What to work on: Filter the entries below, keeping every line that has the word "style".

Provided material:

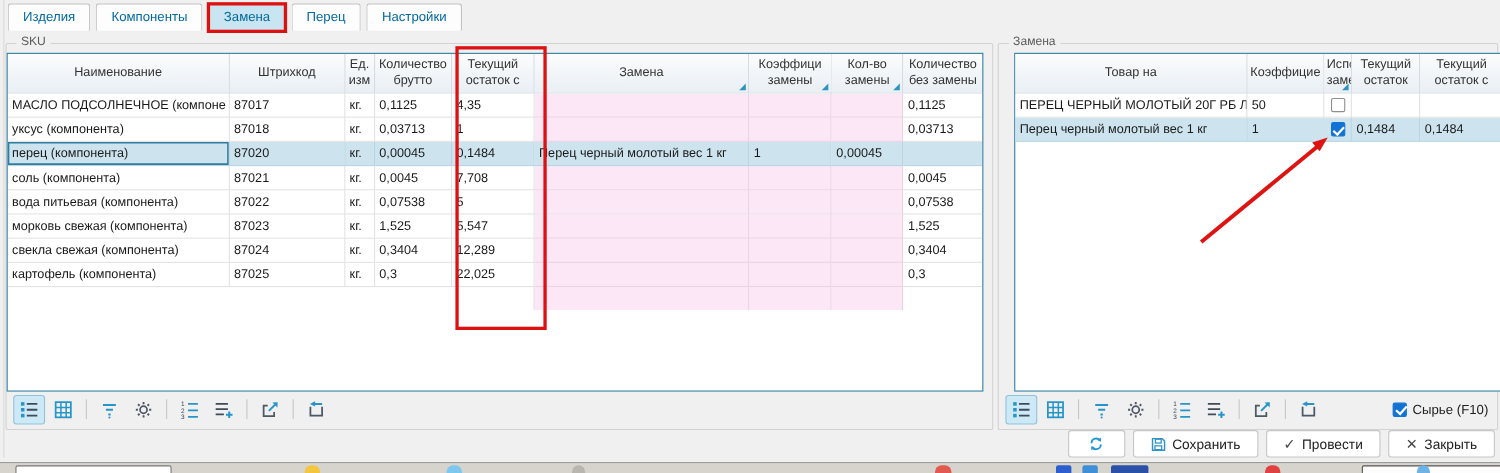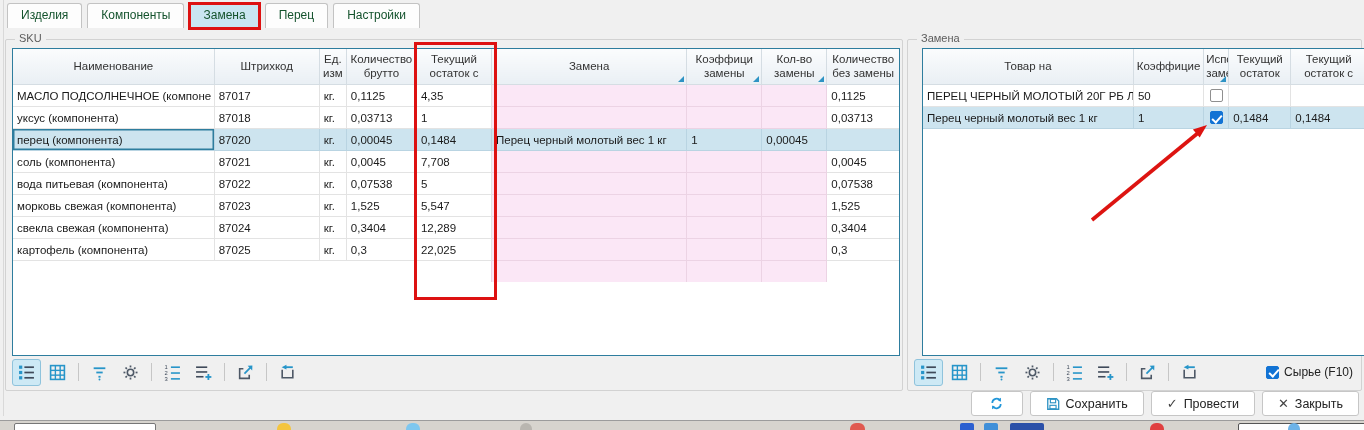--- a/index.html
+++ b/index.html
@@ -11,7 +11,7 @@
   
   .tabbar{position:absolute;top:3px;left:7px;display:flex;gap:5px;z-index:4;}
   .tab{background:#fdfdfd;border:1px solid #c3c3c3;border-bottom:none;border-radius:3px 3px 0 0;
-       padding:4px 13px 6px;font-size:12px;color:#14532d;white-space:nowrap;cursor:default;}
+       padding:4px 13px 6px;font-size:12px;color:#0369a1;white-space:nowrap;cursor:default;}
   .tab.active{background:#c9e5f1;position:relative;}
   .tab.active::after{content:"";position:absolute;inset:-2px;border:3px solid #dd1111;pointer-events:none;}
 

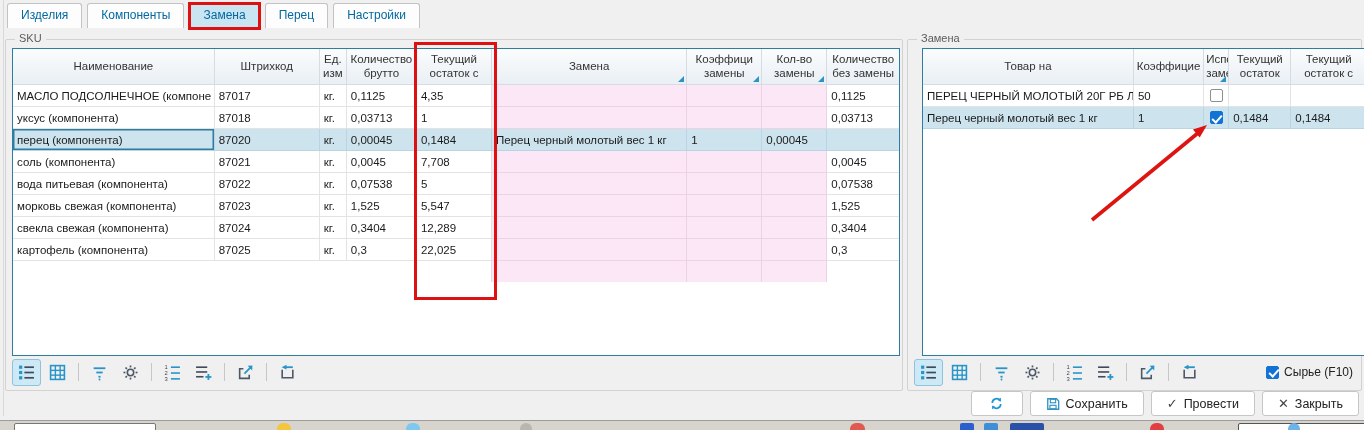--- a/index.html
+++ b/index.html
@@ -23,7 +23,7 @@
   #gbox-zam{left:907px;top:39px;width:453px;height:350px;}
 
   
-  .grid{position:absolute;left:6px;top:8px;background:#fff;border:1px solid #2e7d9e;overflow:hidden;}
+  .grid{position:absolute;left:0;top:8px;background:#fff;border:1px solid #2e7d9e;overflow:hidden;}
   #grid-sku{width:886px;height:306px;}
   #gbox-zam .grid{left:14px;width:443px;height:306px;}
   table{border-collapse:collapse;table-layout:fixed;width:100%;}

==

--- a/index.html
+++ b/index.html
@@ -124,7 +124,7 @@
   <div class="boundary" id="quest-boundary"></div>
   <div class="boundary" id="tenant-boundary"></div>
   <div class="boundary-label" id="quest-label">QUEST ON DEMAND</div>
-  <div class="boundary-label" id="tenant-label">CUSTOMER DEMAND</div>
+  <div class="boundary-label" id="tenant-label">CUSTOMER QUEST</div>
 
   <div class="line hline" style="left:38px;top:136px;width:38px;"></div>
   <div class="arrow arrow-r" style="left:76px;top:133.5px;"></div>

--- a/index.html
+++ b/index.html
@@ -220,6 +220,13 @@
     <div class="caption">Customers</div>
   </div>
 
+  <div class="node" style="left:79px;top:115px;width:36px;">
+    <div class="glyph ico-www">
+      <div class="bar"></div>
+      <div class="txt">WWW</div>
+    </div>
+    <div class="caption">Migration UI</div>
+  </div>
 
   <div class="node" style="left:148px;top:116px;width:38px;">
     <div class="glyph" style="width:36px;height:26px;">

==

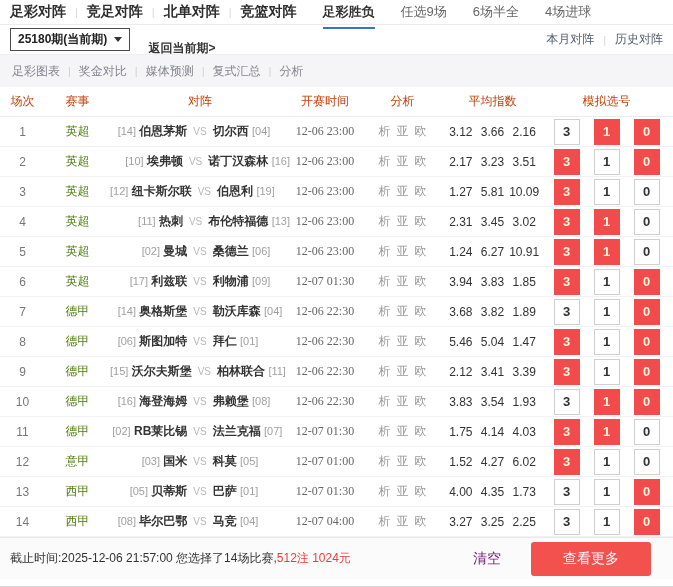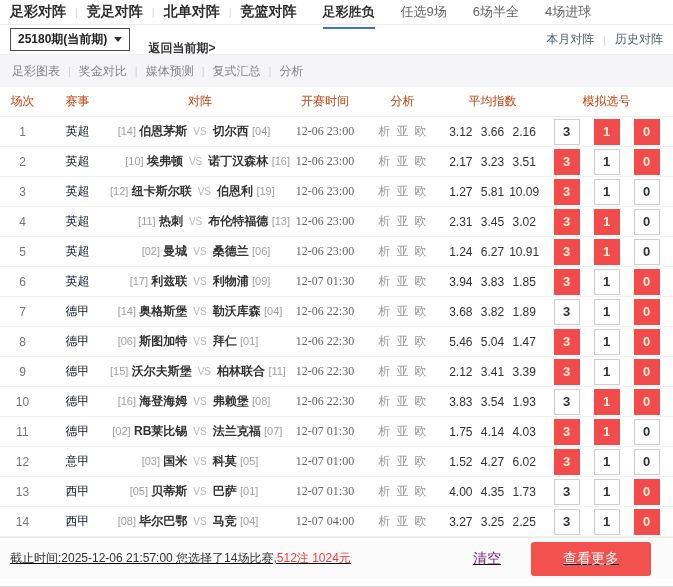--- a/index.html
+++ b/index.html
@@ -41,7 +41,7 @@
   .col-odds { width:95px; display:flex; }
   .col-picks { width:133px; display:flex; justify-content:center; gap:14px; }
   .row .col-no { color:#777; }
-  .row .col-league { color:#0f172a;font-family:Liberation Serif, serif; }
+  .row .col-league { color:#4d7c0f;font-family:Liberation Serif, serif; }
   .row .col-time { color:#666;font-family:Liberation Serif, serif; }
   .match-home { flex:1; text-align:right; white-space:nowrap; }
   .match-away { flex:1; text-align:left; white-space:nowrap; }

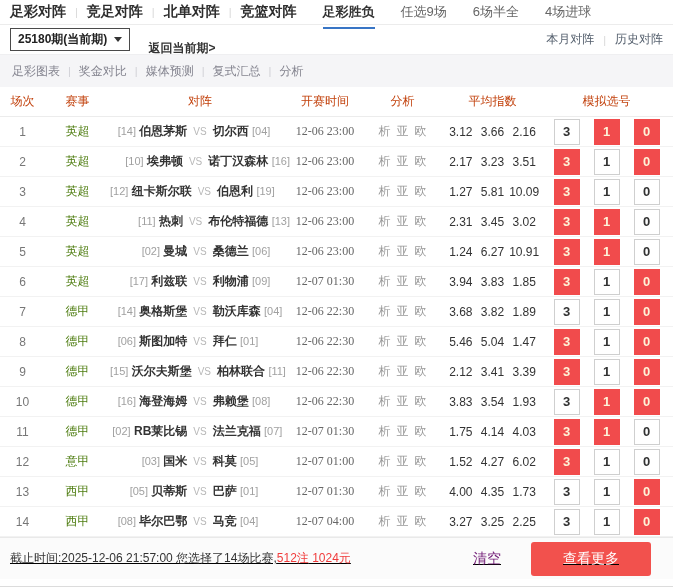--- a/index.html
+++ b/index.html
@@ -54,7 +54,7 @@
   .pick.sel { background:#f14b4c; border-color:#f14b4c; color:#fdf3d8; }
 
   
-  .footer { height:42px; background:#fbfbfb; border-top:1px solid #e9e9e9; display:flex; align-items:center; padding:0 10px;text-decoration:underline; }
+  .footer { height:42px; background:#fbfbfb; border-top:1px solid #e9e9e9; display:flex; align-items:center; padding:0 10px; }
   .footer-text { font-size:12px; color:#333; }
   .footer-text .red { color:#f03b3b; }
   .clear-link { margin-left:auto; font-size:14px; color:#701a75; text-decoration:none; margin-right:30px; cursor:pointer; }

Response to the exercise:
   <div class="line hline" style="left:38px;top:136px;width:38px;"></div>
   <div class="arrow arrow-r" style="left:76px;top:133.5px;"></div>
+  <div class="node" style="left:79px;top:115px;width:36px;">
   <div class="node" style="left:148px;top:116px;width:38px;">
     <div class="glyph" style="width:36px;height:26px;">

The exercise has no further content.